Ce que la Ruche entend par « souplesse », c’est qu’aucune implication personnelle n’est demandée aux adhérents, qui ne sont finalement rien d’autres que des clients, consommant de meilleurs produits certes, mais pas nécessairement dans le cadre d’une démarche éthique.

Après le libéralisme pas vraiment capitaliste, le bio avec de la vraie agrochimie dedans, l’équitable un peu inéquitable quand même, voilà donc la vente directe pas si directe que ça : en résumé, l’éthique sans trop d’éthique. Mais le plus grave ne réside pas dans une tromperie, qui ne vise à rien d’autre que récupérer des parts de marché qui commençaient à échapper à l’économie classique. Leurrer ainsi les gens sur la nature de l’offre a pour conséquence de mettre en danger l’existence même des systèmes commerciaux parallèles et véritablement éthiques.

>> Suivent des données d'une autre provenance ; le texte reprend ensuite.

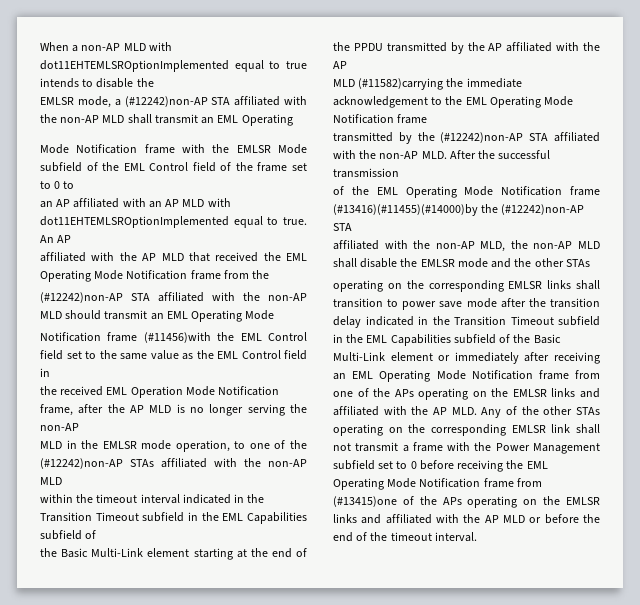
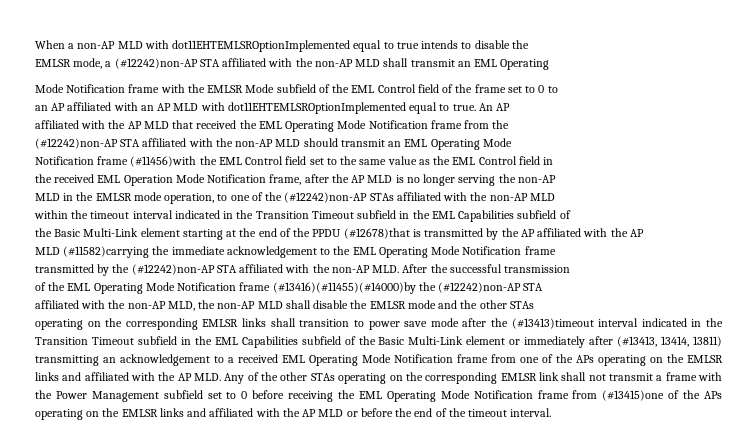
- the Basic Multi-Link element starting at the end of the PPDU transmitted by the AP affiliated with the AP
+ the Basic Multi-Link element starting at the end of the PPDU (#12678)that is transmitted by the AP affiliated with the AP
- operating on the corresponding EMLSR links shall transition to power save mode after the transition delay indicated in the Transition Timeout subfield in the EML Capabilities subfield of the Basic Multi-Link element or immediately after receiving an EML Operating Mode Notification frame from one of the APs operating on the EMLSR links and affiliated with the AP MLD. Any of the other STAs operating on the corresponding EMLSR link shall not transmit a frame with the Power Management subfield set to 0 before receiving the EML Operating Mode Notification frame from (#13415)one of the APs operating on the EMLSR links and affiliated with the AP MLD or before the end of the timeout interval.
+ operating on the corresponding EMLSR links shall transition to power save mode after the (#13413)timeout interval indicated in the Transition Timeout subfield in the EML Capabilities subfield of the Basic Multi-Link element or immediately after (#13413, 13414, 13811) transmitting an acknowledgement to a received EML Operating Mode Notification frame from one of the APs operating on the EMLSR links and affiliated with the AP MLD. Any of the other STAs operating on the corresponding EMLSR link shall not transmit a frame with the Power Management subfield set to 0 before receiving the EML Operating Mode Notification frame from (#13415)one of the APs operating on the EMLSR links and affiliated with the AP MLD or before the end of the timeout interval.

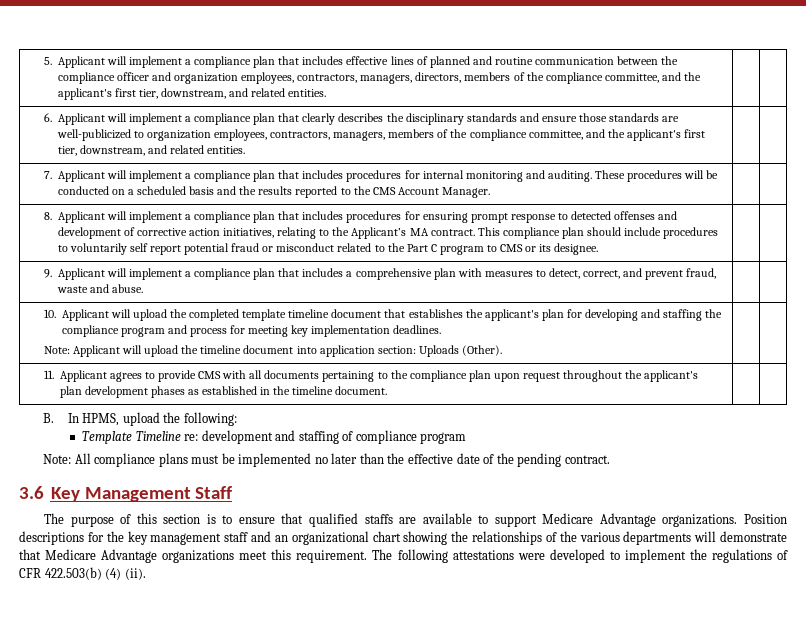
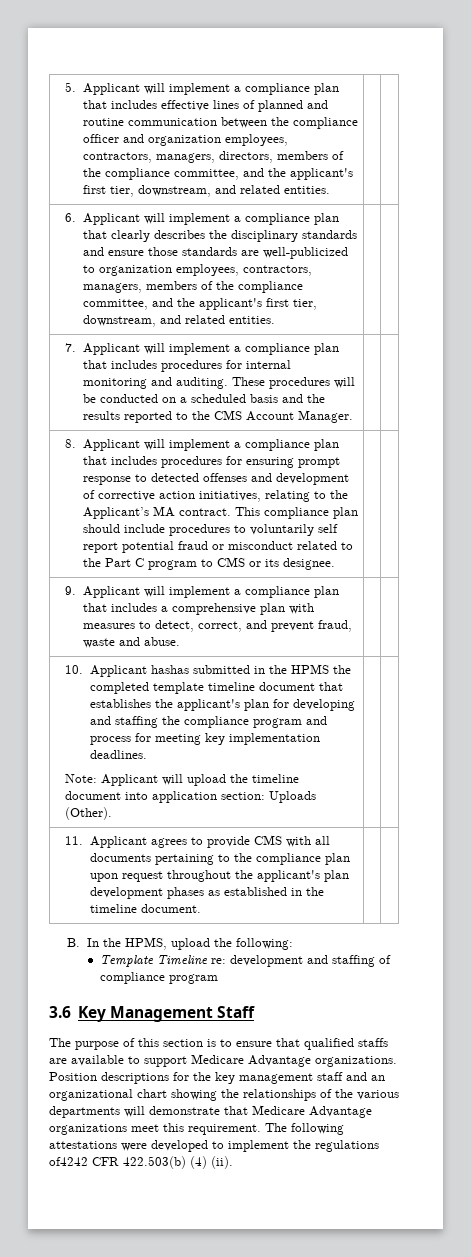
- 10. Applicant will upload the completed template timeline document that establishes the applicant's plan for developing and staffing the compliance program and process for meeting key implementation deadlines.
+ 10. Applicant hashas submitted in the HPMS the completed template timeline document that establishes the applicant's plan for developing and staffing the compliance program and process for meeting key implementation deadlines.
- B. In HPMS, upload the following:
+ B. In the HPMS, upload the following:
- Note: All compliance plans must be implemented no later than the effective date of the pending contract.
- The following attestations were developed to implement the regulations of CFR 422.503(b) (4) (ii).
+ The following attestations were developed to implement the regulations of4242 CFR 422.503(b) (4) (ii).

Certes on peut objecter que les alternatives au système consumériste classique ne représentent qu’une goutte d’eau dans la mer (on compte 1200 Amap en France fréquentées par 400 000 adhérents), et ne sont pas encore développées au point de lui faire de l’ombre –et encore moins de le concurrencer- . C’est oublier que les pouvoirs économiques et les idéologies politiques en place ont toujours craint la propagation des idées les remettant en question. Mieux vaut tuer l’idée dans l’œuf.